** Opening Data for analysis block **
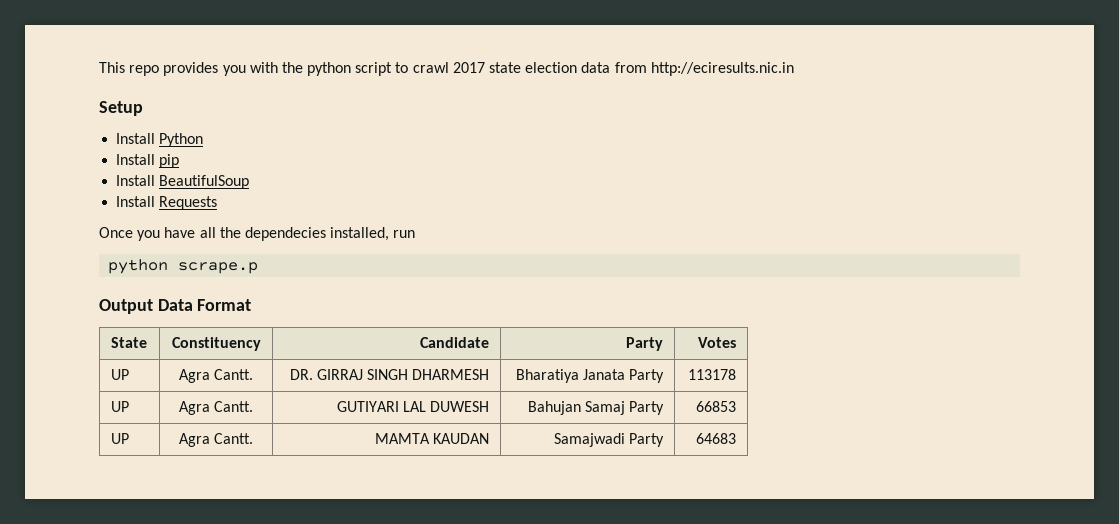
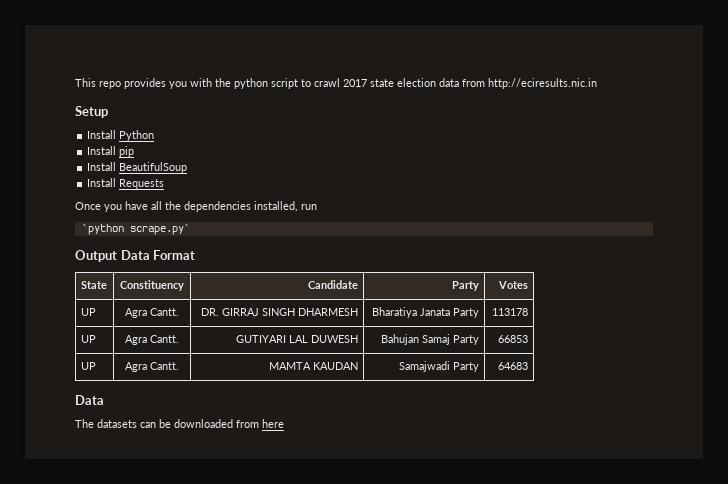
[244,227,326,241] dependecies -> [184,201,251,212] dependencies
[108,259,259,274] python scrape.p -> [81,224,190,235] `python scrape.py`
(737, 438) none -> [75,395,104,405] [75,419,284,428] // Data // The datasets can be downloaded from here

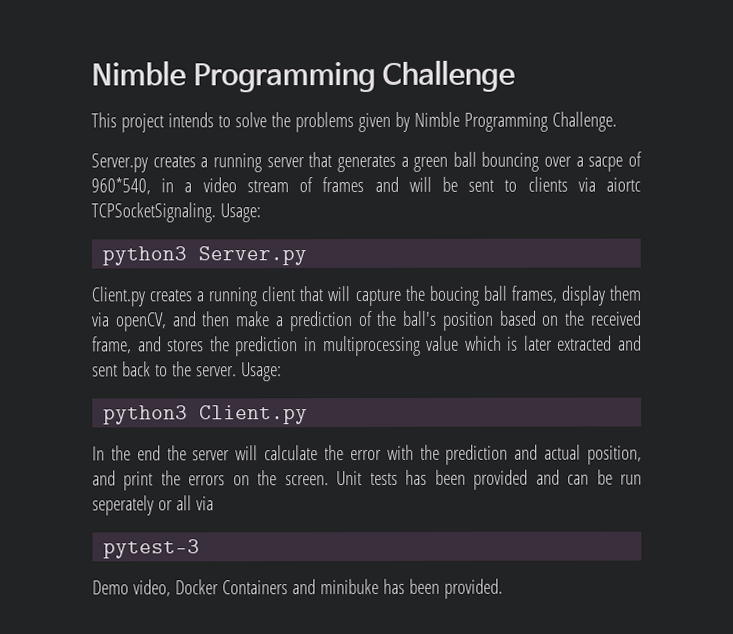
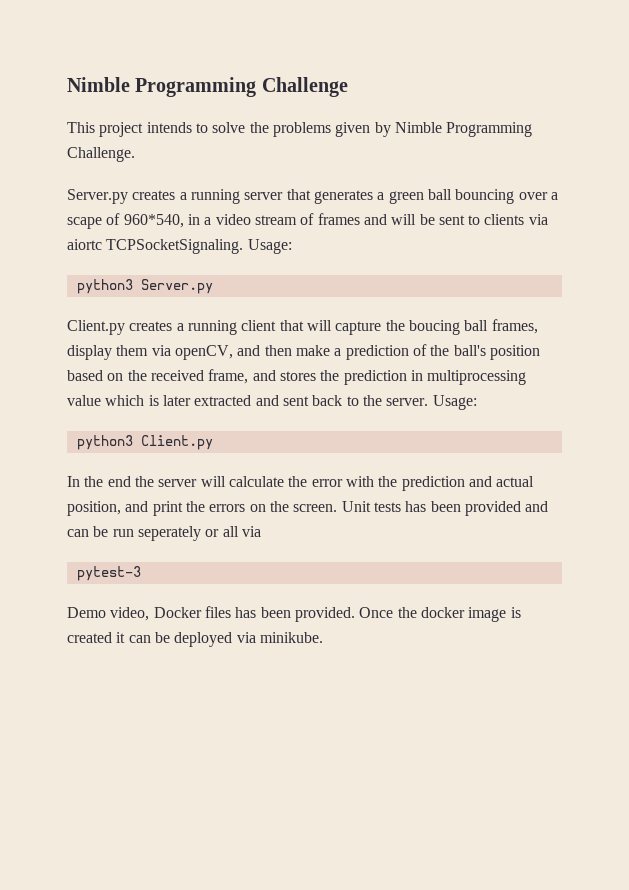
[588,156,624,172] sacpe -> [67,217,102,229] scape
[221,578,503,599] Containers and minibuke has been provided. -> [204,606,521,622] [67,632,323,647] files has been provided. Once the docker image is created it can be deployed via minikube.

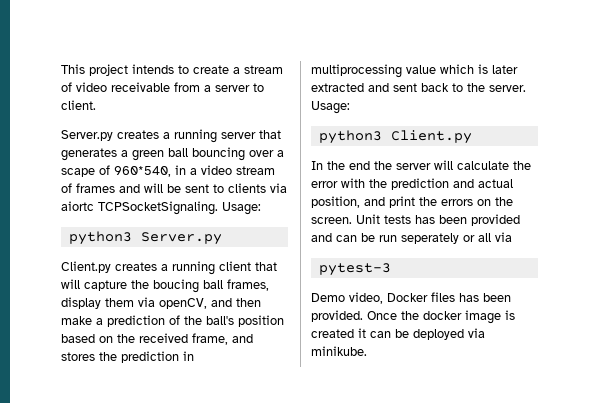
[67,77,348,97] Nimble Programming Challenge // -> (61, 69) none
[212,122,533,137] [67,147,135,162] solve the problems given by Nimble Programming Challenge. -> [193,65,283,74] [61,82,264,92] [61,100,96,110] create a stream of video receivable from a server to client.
** Closing Data for analysis block **
Task statement |
Each line above that falls between the line with "(737, 438) none" and the line with "[588,156,624,172] sacpe ->" should be printed exactly, together with those two lines, but the pictures should not.

Response area |
(737, 438) none -> [75,395,104,405] [75,419,284,428] // Data // The datasets can be downloaded from here

[588,156,624,172] sacpe -> [67,217,102,229] scape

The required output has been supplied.